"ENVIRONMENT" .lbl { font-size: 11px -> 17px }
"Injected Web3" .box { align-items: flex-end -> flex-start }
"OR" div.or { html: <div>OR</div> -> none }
---*---
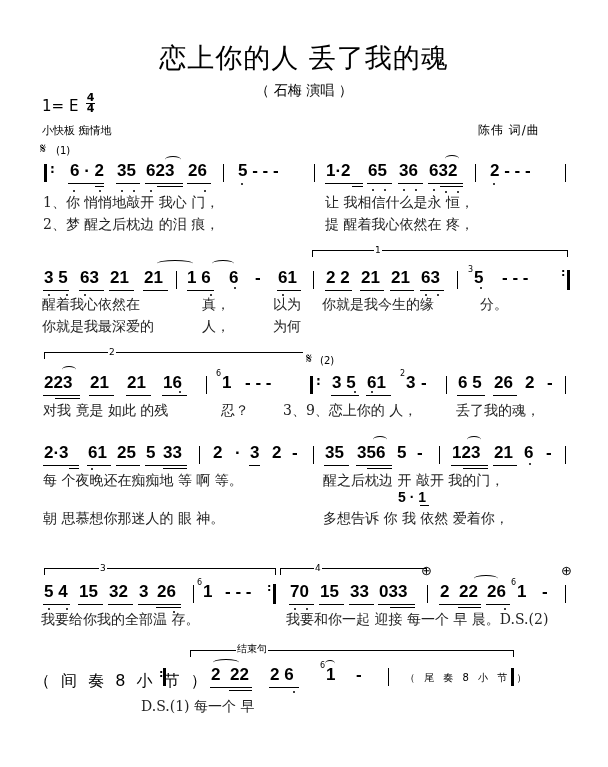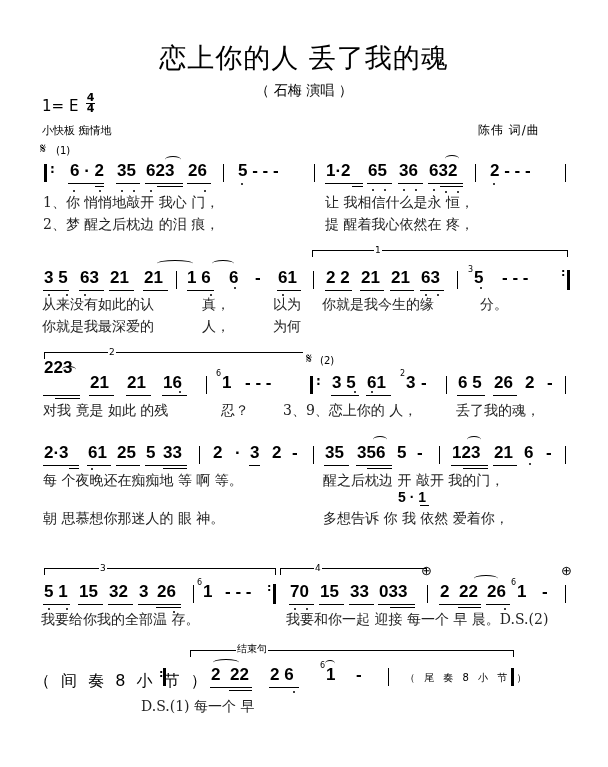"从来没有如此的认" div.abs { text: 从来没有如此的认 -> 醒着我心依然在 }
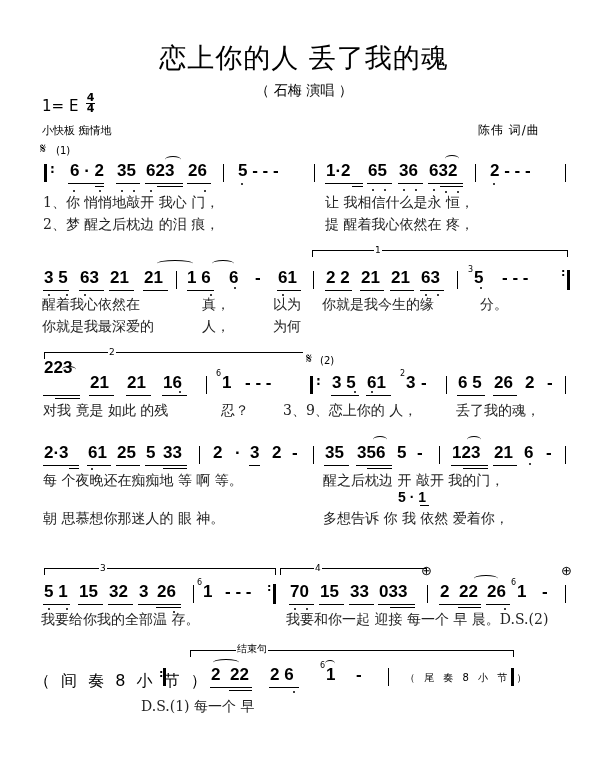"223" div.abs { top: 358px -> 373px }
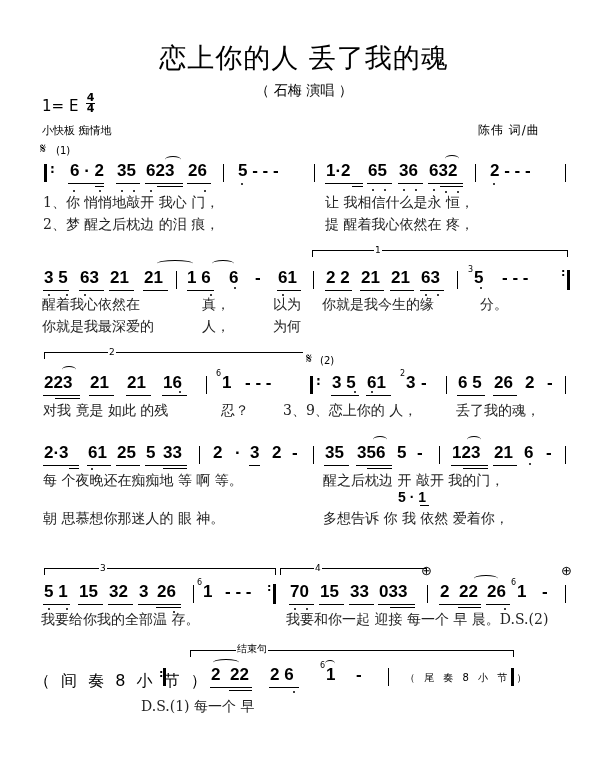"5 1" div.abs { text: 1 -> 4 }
---*---
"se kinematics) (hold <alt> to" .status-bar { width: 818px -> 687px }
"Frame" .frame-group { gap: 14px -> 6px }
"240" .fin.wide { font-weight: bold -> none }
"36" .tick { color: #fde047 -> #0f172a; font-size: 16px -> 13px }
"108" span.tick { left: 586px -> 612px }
---*---
### Activity
Word for word, restate the lines of the data above that fall between the line holding "font-size: 11px ->" and the line holding "html: <div>OR</div> ->", inclusive, and no other lines.

### Solution for this problem
"ENVIRONMENT" .lbl { font-size: 11px -> 17px }
"Injected Web3" .box { align-items: flex-end -> flex-start }
"OR" div.or { html: <div>OR</div> -> none }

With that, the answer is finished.